• _What is being asked_: Leave the pictures aside and give back every entry below word for word.

• _Extracted material_:
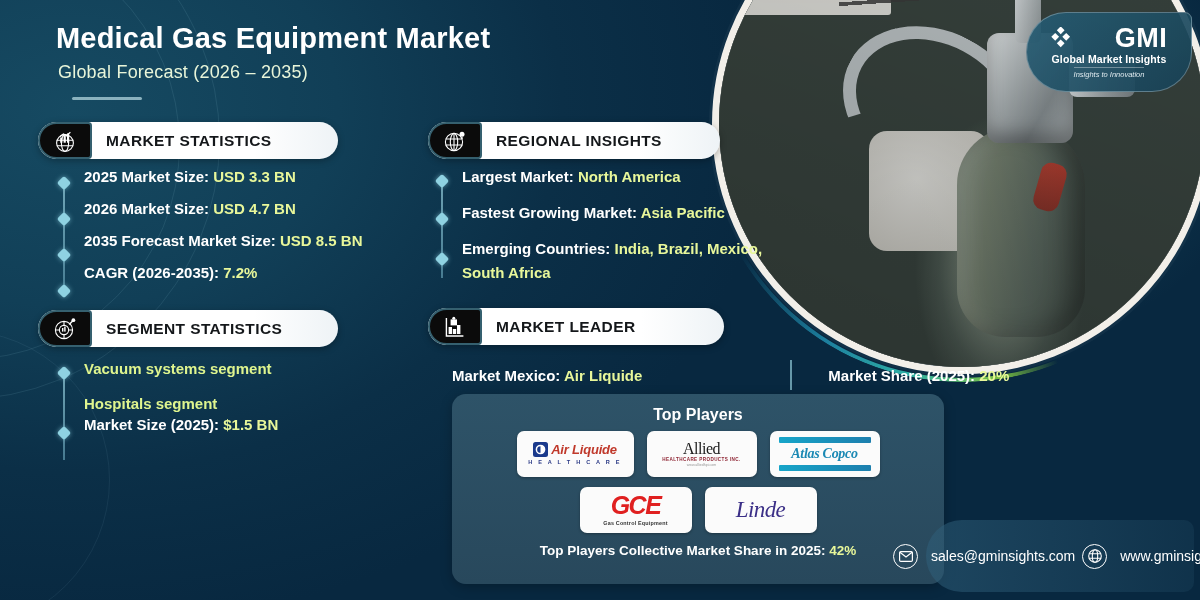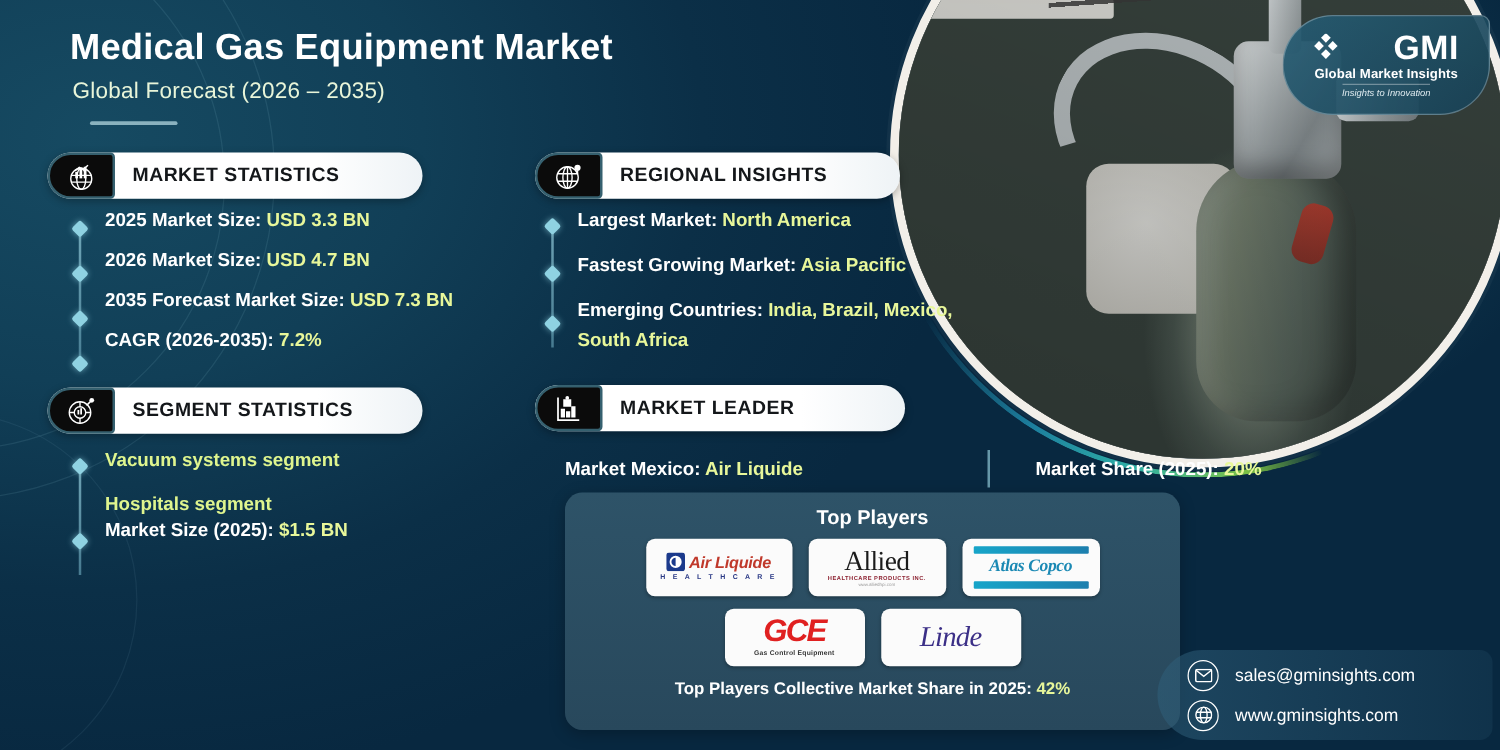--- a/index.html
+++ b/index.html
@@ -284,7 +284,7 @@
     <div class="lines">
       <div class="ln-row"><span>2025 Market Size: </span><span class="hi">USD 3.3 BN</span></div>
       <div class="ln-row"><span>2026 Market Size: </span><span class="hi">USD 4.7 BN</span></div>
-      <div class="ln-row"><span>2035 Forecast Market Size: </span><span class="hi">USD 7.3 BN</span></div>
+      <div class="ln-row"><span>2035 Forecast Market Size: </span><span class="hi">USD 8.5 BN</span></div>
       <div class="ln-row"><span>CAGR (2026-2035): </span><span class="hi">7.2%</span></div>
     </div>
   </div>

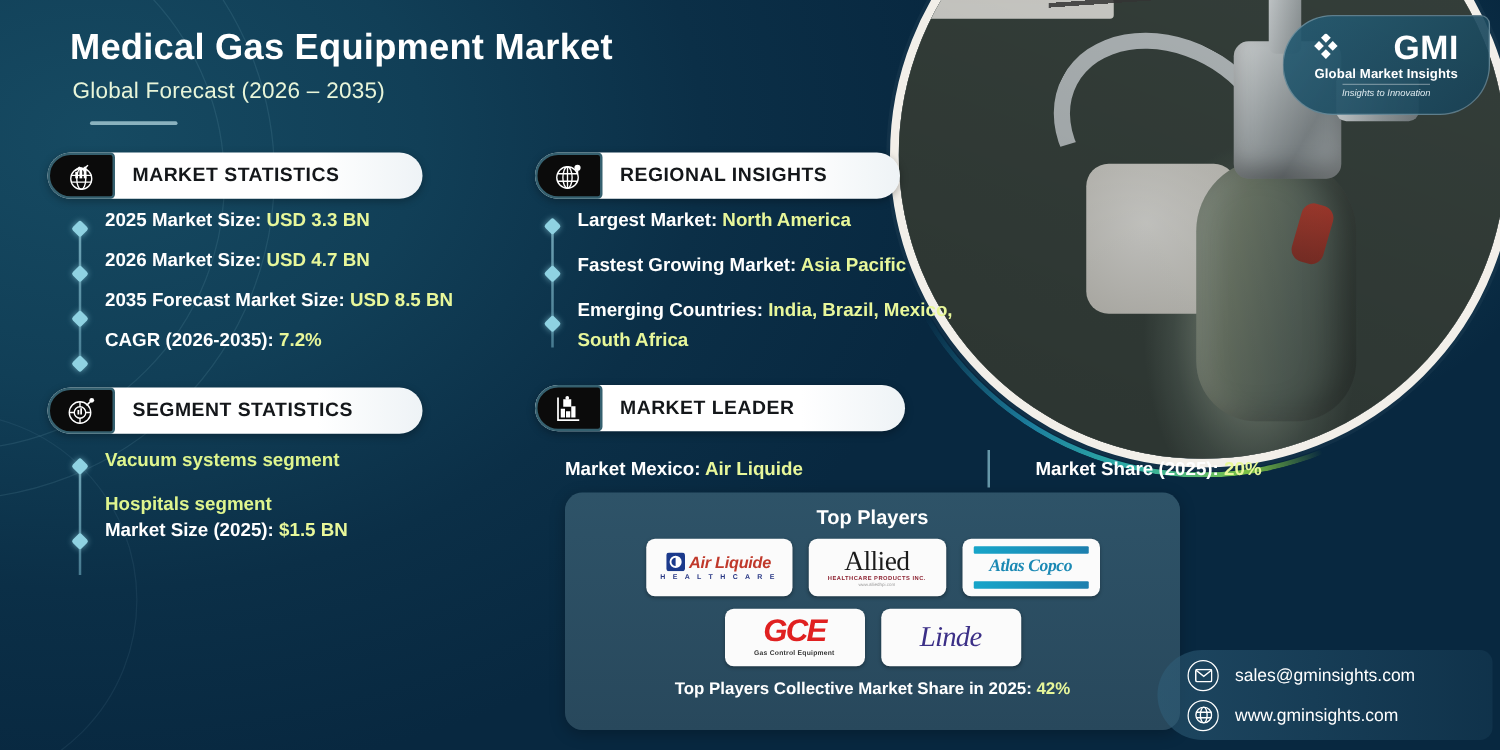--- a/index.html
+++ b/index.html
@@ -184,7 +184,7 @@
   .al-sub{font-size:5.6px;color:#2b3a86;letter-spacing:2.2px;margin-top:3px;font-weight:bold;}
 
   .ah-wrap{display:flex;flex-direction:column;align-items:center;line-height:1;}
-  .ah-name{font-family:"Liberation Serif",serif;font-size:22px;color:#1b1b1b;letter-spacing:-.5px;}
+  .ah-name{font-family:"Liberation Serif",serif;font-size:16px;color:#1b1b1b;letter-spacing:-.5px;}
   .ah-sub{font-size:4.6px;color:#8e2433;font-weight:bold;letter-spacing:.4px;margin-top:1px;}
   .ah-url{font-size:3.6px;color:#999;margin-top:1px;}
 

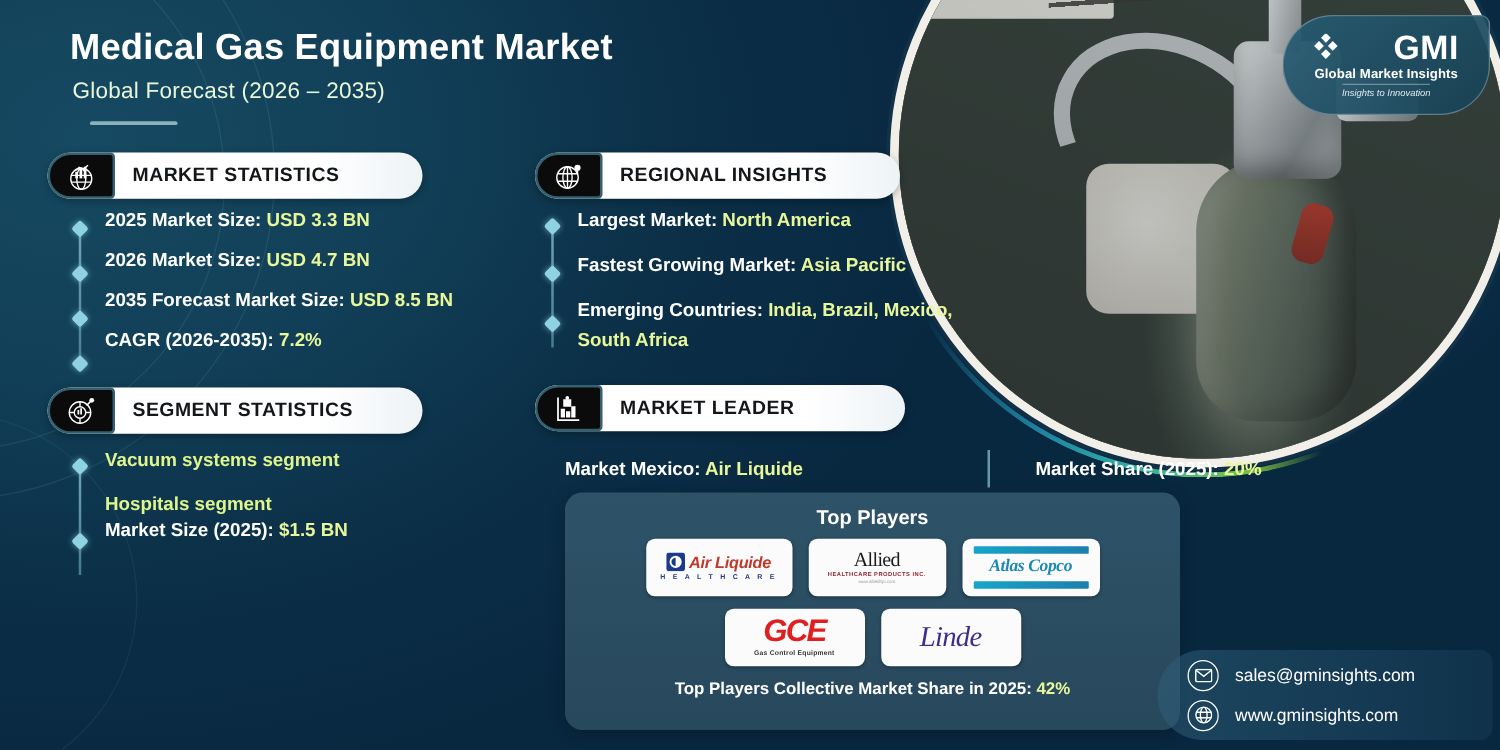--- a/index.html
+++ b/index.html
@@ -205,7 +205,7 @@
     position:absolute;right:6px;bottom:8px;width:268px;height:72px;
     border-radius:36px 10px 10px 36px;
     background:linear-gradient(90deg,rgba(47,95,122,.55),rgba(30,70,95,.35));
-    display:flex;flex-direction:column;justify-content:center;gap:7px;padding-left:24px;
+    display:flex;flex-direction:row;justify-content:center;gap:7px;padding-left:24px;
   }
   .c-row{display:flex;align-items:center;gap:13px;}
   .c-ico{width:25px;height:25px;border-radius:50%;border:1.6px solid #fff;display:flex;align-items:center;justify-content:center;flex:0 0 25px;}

• _Response to the exercise_:
--- a/index.html
+++ b/index.html
@@ -284,7 +284,7 @@
     <div class="lines">
       <div class="ln-row"><span>2025 Market Size: </span><span class="hi">USD 3.3 BN</span></div>
       <div class="ln-row"><span>2026 Market Size: </span><span class="hi">USD 4.7 BN</span></div>
-      <div class="ln-row"><span>2035 Forecast Market Size: </span><span class="hi">USD 7.3 BN</span></div>
+      <div class="ln-row"><span>2035 Forecast Market Size: </span><span class="hi">USD 8.5 BN</span></div>
       <div class="ln-row"><span>CAGR (2026-2035): </span><span class="hi">7.2%</span></div>
     </div>
   </div>

--- a/index.html
+++ b/index.html
@@ -184,7 +184,7 @@
   .al-sub{font-size:5.6px;color:#2b3a86;letter-spacing:2.2px;margin-top:3px;font-weight:bold;}
 
   .ah-wrap{display:flex;flex-direction:column;align-items:center;line-height:1;}
-  .ah-name{font-family:"Liberation Serif",serif;font-size:22px;color:#1b1b1b;letter-spacing:-.5px;}
+  .ah-name{font-family:"Liberation Serif",serif;font-size:16px;color:#1b1b1b;letter-spacing:-.5px;}
   .ah-sub{font-size:4.6px;color:#8e2433;font-weight:bold;letter-spacing:.4px;margin-top:1px;}
   .ah-url{font-size:3.6px;color:#999;margin-top:1px;}
 

--- a/index.html
+++ b/index.html
@@ -205,7 +205,7 @@
     position:absolute;right:6px;bottom:8px;width:268px;height:72px;
     border-radius:36px 10px 10px 36px;
     background:linear-gradient(90deg,rgba(47,95,122,.55),rgba(30,70,95,.35));
-    display:flex;flex-direction:column;justify-content:center;gap:7px;padding-left:24px;
+    display:flex;flex-direction:row;justify-content:center;gap:7px;padding-left:24px;
   }
   .c-row{display:flex;align-items:center;gap:13px;}
   .c-ico{width:25px;height:25px;border-radius:50%;border:1.6px solid #fff;display:flex;align-items:center;justify-content:center;flex:0 0 25px;}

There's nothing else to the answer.